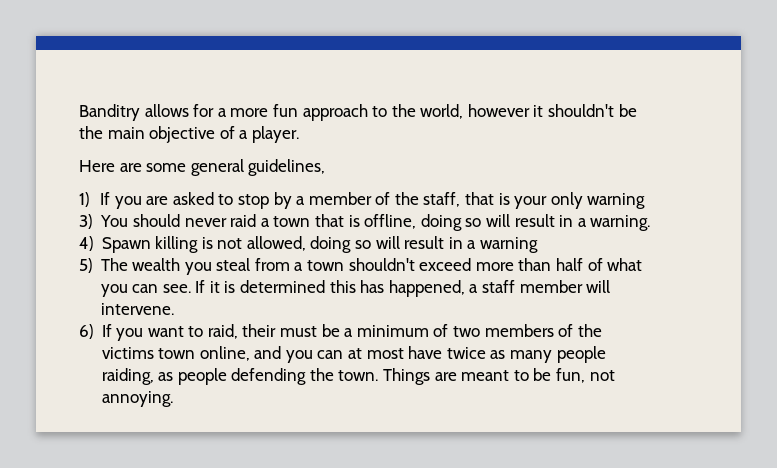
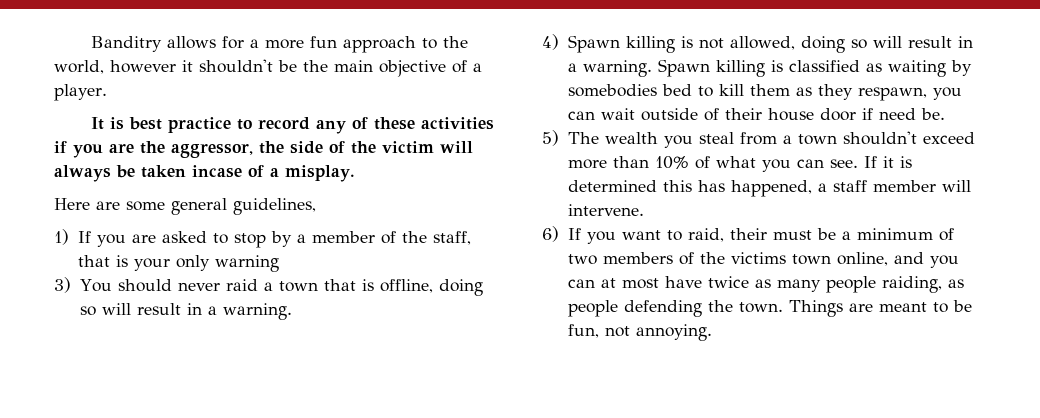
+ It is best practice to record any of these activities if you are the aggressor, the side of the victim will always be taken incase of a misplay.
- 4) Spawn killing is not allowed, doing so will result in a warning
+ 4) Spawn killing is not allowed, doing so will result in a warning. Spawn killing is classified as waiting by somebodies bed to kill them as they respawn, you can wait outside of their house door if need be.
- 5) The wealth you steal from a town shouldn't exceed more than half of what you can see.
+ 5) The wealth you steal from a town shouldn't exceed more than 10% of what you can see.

|---|

§ **Directions for this task**: From the very first line of the listing above through the line that holds "- 4) Spawn killing", write out each line exactly as it stands, leaving pictures out.

§ **Task answer**:
+ It is best practice to record any of these activities if you are the aggressor, the side of the victim will always be taken incase of a misplay.
- 4) Spawn killing is not allowed, doing so will result in a warning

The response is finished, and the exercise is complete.